Iter Ator
Iter Ator

Reputation: 9324

HTTP messages are not loaded correctly ( Android )

I would like to load json with volley and download images using BufferedInputStream. Since these requests are made to LAN ip adresses on the non encrypted http port, I enabled android:usesCleartextTraffic="true"

I get this error from Volley:

com.android.volley.ParseError: org.json.JSONException: Unterminated object at character 20 of {"data":{"foo":"bar"

I use BufferedInputStream like this:

private boolean getFileFromUrl(String url, String path) {
    try (BufferedInputStream in = new BufferedInputStream(new URL(url).openStream());
         FileOutputStream fileOutputStream = new FileOutputStream(path)) {
        byte dataBuffer[] = new byte[1024];
        int bytesRead;
        while ((bytesRead = in.read(dataBuffer, 0, 1024)) != -1) {
            fileOutputStream.write(dataBuffer, 0, bytesRead);
        }
        fileOutputStream.close();

        return true;
    } catch (IOException e) {
        e.printStackTrace();
    }

    return false;
}

If I provide a Content-Length parameter on the server, sometimes I get this error:

W/System.err: java.net.ProtocolException: unexpected end of stream
        at com.android.okhttp.internal.http.Http1xStream$FixedLengthSource.read(Http1xStream.java:398)
        at com.android.okhttp.okio.RealBufferedSource$1.read(RealBufferedSource.java:372)
        at java.io.BufferedInputStream.fill(BufferedInputStream.java:248)
W/System.err:     at java.io.BufferedInputStream.read1(BufferedInputStream.java:288)
W/System.err:     at java.io.BufferedInputStream.read(BufferedInputStream.java:347)

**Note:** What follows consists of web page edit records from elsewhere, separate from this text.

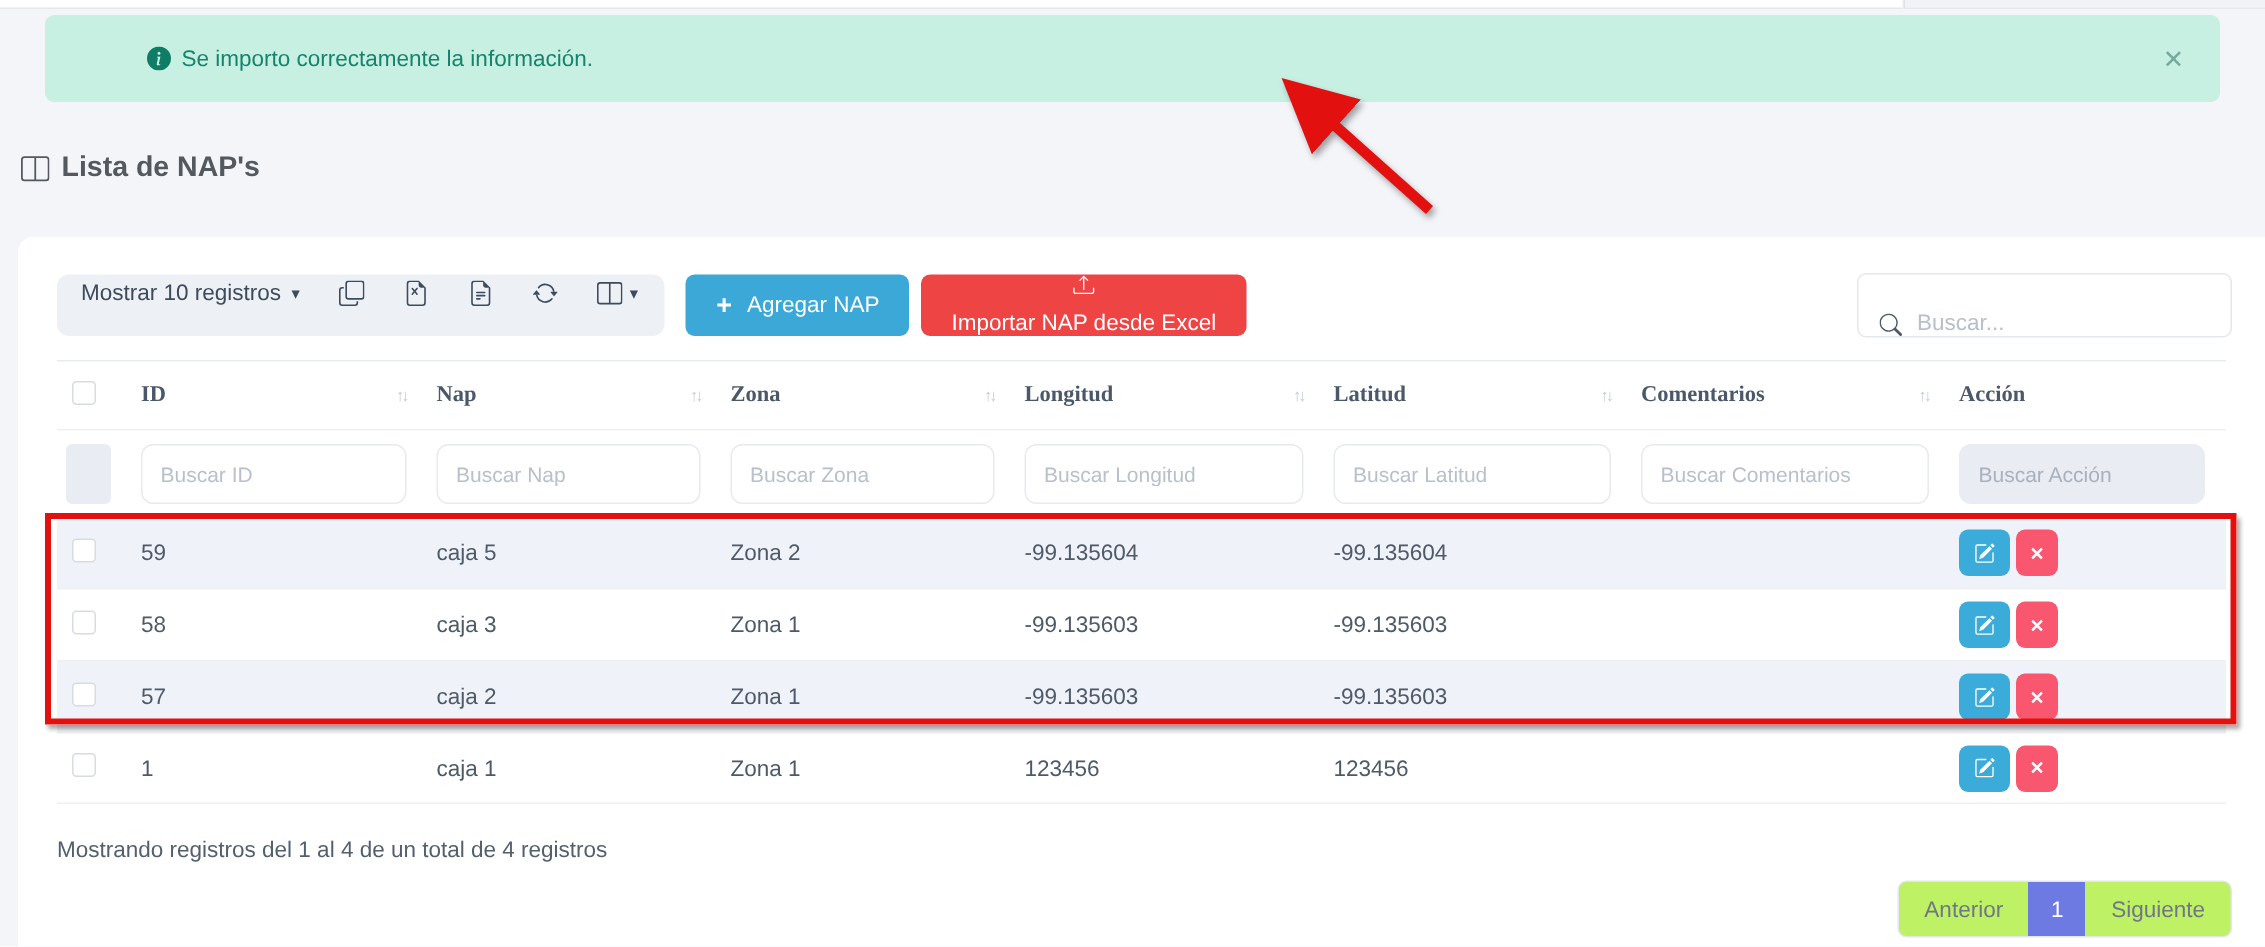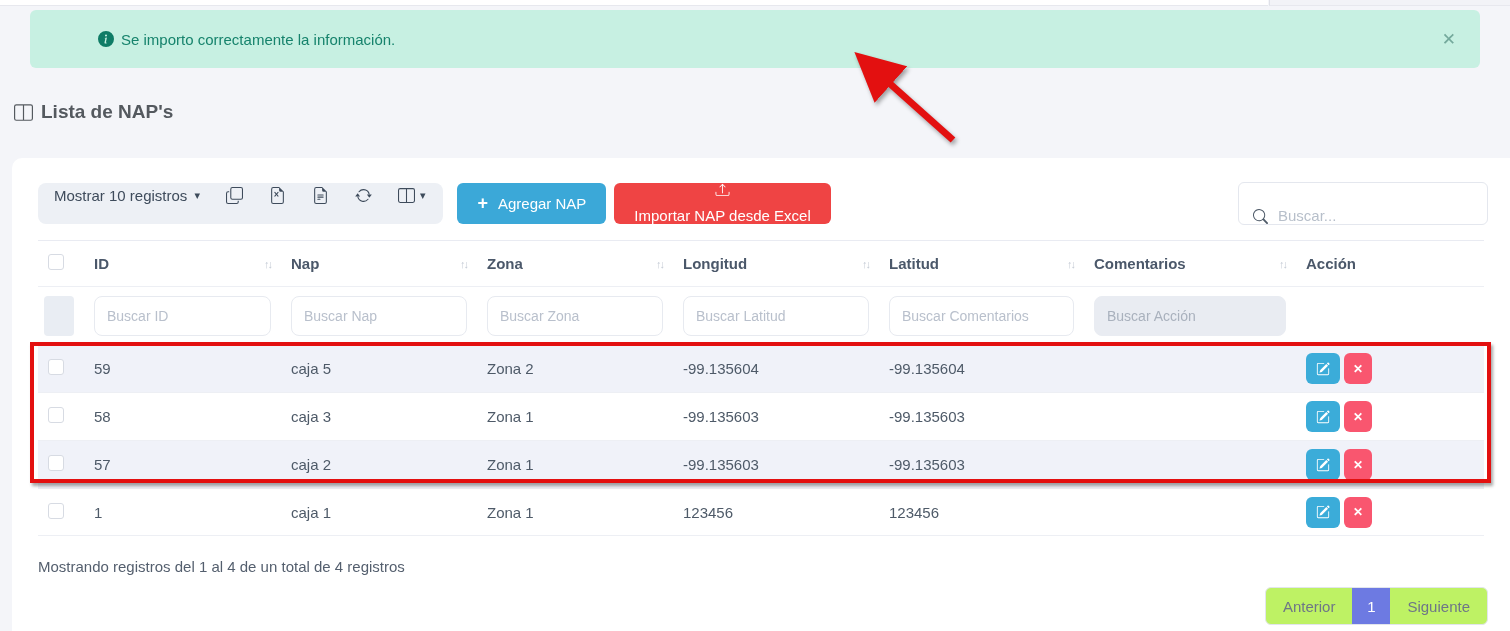--- a/index.html
+++ b/index.html
@@ -69,7 +69,7 @@
   .thead { height:46px; border-top:1px solid #e9ebf2; font-weight:bold;
     font-size:15px; color:#4b586a; }
   .th { display:flex; align-items:center; justify-content:space-between;
-    padding:0 14px 0 6px; cursor:pointer; }
+    padding:0 14px 0 6px; cursor:pointer;font-family:Liberation Serif, serif; }
   .sort { color:#c4cbd5; font-size:11px; letter-spacing:-2px; font-weight:normal; }
   .filters { height:58px; border-top:1px solid #edeff4; }
   .filter-cell { padding:0 14px 0 6px; }

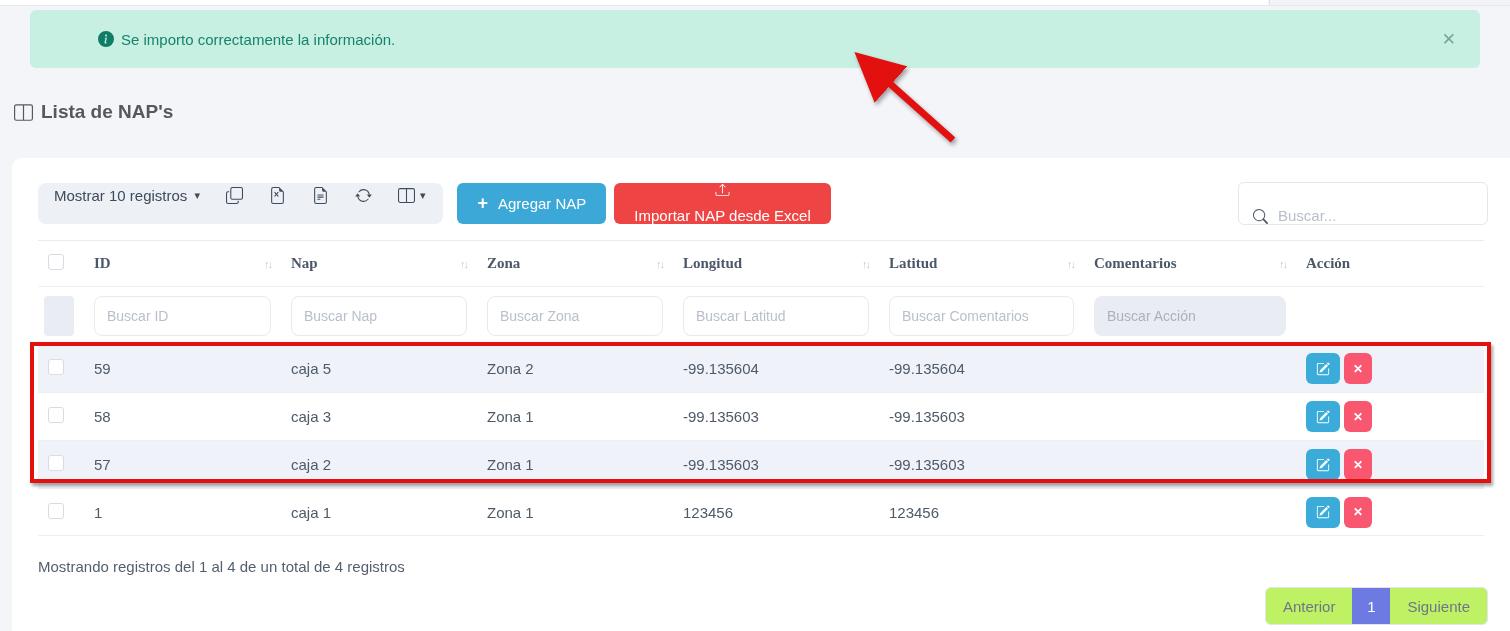--- a/index.html
+++ b/index.html
@@ -231,6 +231,7 @@
       <div class="filter-cell"><input class="filter-input" placeholder="Buscar ID" style=""></div>
       <div class="filter-cell"><input class="filter-input" placeholder="Buscar Nap" style=""></div>
       <div class="filter-cell"><input class="filter-input" placeholder="Buscar Zona" style=""></div>
+      <div class="filter-cell"><input class="filter-input" placeholder="Buscar Longitud" style=""></div>
       <div class="filter-cell"><input class="filter-input" placeholder="Buscar Latitud" style=""></div>
       <div class="filter-cell"><input class="filter-input" placeholder="Buscar Comentarios" style=""></div>
       <div class="filter-cell"><input class="filter-input" disabled="" placeholder="Buscar Acción" style=""></div>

If I have no Content-Length parameter, some of the files are still not fully loaded. No IOException is thrown, but I get this error, if I try to read some of the images:

<Corrupt JPEG data: premature end of data segment> from output_message

These errors happen randomly. If I open these urls with my browser, it can load them perfectly. I have no idea how to debug it.

I tried my getFileFromUrl with a https url, and then everíthing worked fine. Unfortunately I am not able to use https in this project, only http.


Edit

I created an executor service with one thread and then submit the getFileFromUrl calls in Runnable instances, but I still get the errors:

Executors.newFixedThreadPool(1);

Upvotes: 1

Views: 191

Answers (2)

GensaGames
GensaGames

Reputation: 5788

From your code you are just opening raw http connection with OpenConnection. However, I'm not sure it's right(and simple) way to load image. You can use any other library for Image loading, which would take care about content length and headers.

  • For ex with Glide.
    Glide.with(context)
            .asBitmap()
            .load(url)
            .into(new CustomTarget<Bitmap>() {

                @Override
                public void onResourceReady(@NonNull Bitmap resource, @Nullable Transition<? super Bitmap> transition) {
                    // do whatever you want with bitmap
                }

                @Override
                public void onLoadCleared(@Nullable Drawable placeholder) {

                }
            });
  • To save just use your code above or.

public void write(String fileName, Bitmap bitmap) {
  try (FileOutputStream out = new FileOutputStream(filename)) {
      bmp.compress(Bitmap.CompressFormat.PNG, 100, out); // bmp is your Bitmap 
  instance
      // PNG is a lossless format, the compression factor (100) is ignored
  } catch (IOException e) {
      e.printStackTrace();
  }
}

Upvotes: 0

Martin Zeitler
Martin Zeitler

Reputation: 76807

As it seems, that API (or OkHttp client) truncates the response body for some reason.

Either the OkHttp client has a low read-timeout (this value could be raised) or the API does not respond in time (or as whole JSON response). When it always responds properly in a web-browser, it should indeed be a(n Android) client-side issue. One way to handle this might be to catch that ProtocolException, delete the aborted download and then retry to download the file again.

But I'd assume that the Content-Length header's value might simply be wrong.
I mean, this value would be calculated correctly, when NOT setting it manually.
The client may only act abnormal upon erroneous instructions received.

Content-Length tells the client how large the receive-buffer has to be ...
and even if the response is not truncated, the client will reject the excess.

For example:

Content-Length: 20 ...is what the API apparently reports.

{"data":{"foo":"bar"

Content-Length: 22 ...is what the API should report.